TASK REQUIREMENTS
There is one span to output from the data below: the lines starting at the line with "- 4.可能还会删除-o '-p" and ending at the line with "- 3.修改文件属性：sudo chattr". Output it exactly, ends included, nothing more.

RECORDS
Start of Block

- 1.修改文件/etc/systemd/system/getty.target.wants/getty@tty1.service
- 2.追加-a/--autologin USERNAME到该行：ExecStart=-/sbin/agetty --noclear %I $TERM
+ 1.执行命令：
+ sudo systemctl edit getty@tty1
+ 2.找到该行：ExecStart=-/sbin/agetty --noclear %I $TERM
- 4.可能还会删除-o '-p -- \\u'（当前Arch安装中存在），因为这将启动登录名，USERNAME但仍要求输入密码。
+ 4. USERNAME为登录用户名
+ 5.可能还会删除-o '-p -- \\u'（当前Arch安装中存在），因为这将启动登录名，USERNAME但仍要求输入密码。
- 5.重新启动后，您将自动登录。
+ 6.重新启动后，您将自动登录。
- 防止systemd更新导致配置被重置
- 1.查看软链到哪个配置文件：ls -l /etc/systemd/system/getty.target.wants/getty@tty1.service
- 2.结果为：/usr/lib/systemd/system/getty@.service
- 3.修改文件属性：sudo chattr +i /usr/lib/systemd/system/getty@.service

End of Block
Start of Block

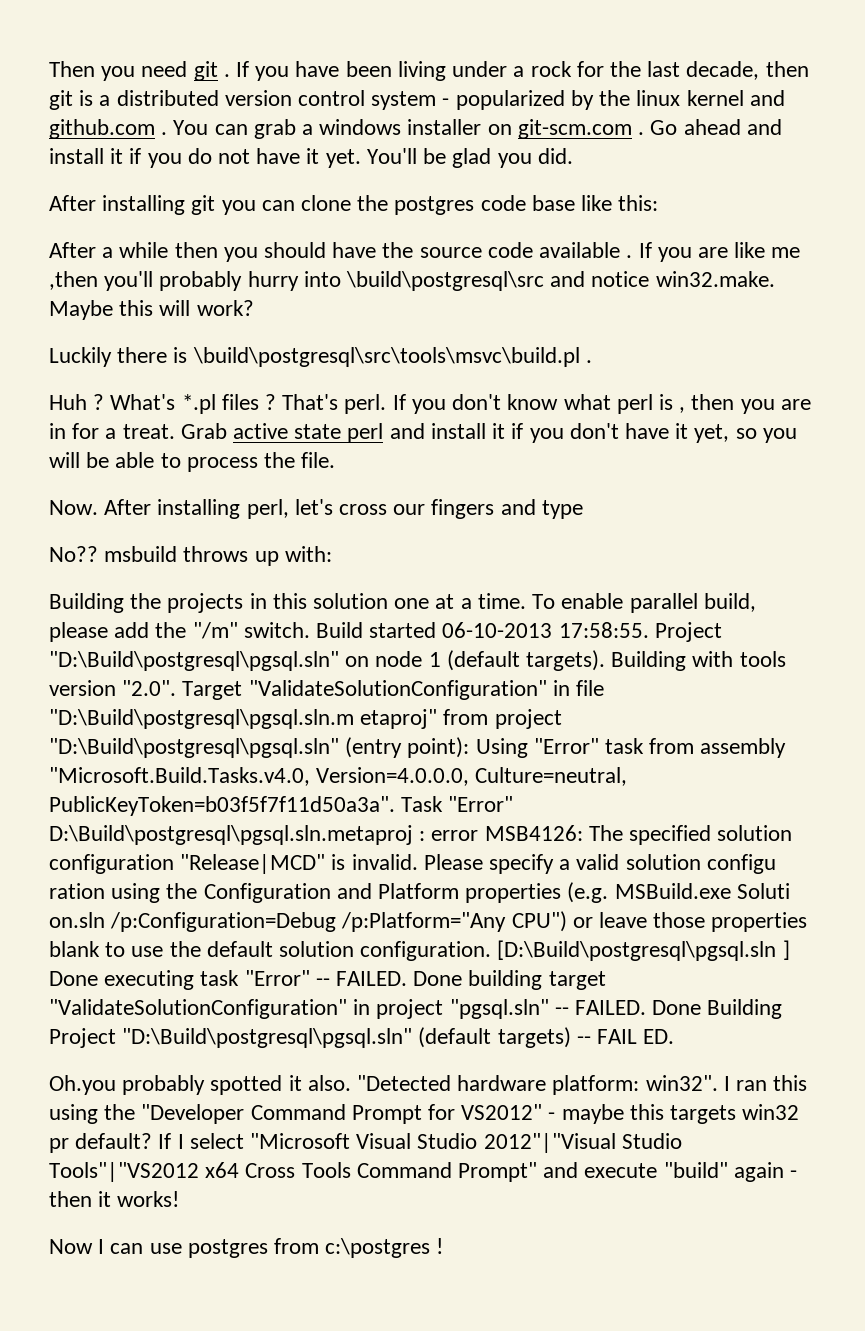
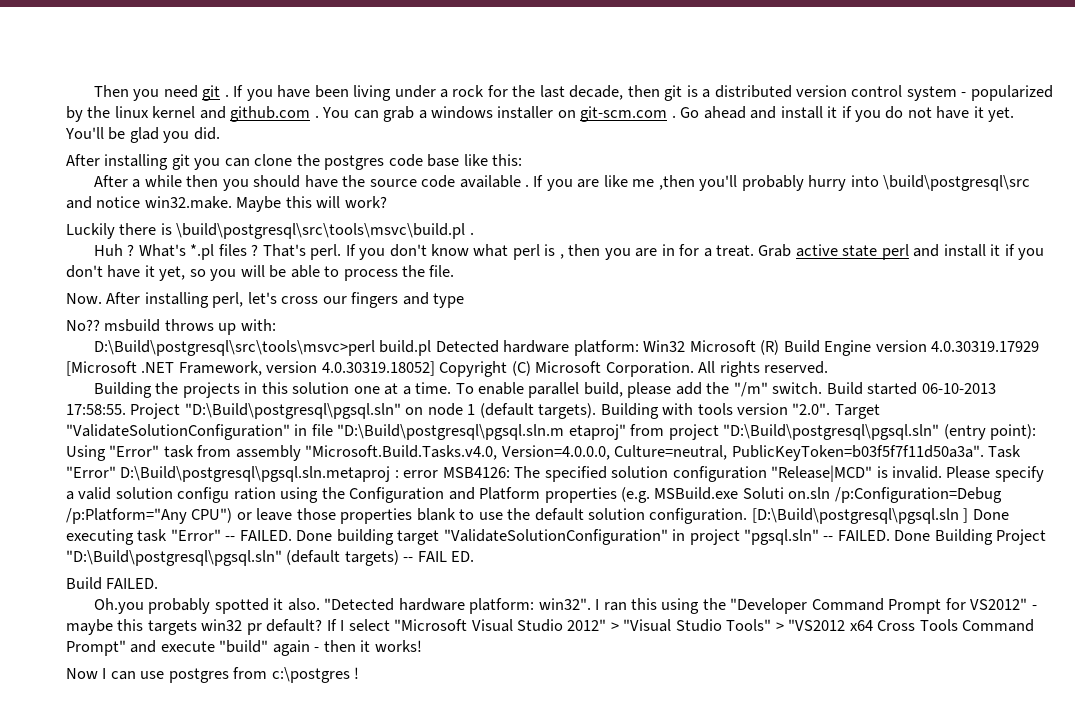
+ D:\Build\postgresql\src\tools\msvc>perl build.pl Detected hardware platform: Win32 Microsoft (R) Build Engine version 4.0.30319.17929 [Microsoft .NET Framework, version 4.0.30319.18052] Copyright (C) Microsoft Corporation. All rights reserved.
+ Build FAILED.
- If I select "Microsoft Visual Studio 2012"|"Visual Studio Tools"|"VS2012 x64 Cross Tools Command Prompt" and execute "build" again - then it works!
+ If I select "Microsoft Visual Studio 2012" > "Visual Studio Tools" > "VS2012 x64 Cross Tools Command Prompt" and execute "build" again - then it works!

End of Block

RESULT OF THE TASK
- 4.可能还会删除-o '-p -- \\u'（当前Arch安装中存在），因为这将启动登录名，USERNAME但仍要求输入密码。
+ 4. USERNAME为登录用户名
+ 5.可能还会删除-o '-p -- \\u'（当前Arch安装中存在），因为这将启动登录名，USERNAME但仍要求输入密码。
- 5.重新启动后，您将自动登录。
+ 6.重新启动后，您将自动登录。
- 防止systemd更新导致配置被重置
- 1.查看软链到哪个配置文件：ls -l /etc/systemd/system/getty.target.wants/getty@tty1.service
- 2.结果为：/usr/lib/systemd/system/getty@.service
- 3.修改文件属性：sudo chattr +i /usr/lib/systemd/system/getty@.service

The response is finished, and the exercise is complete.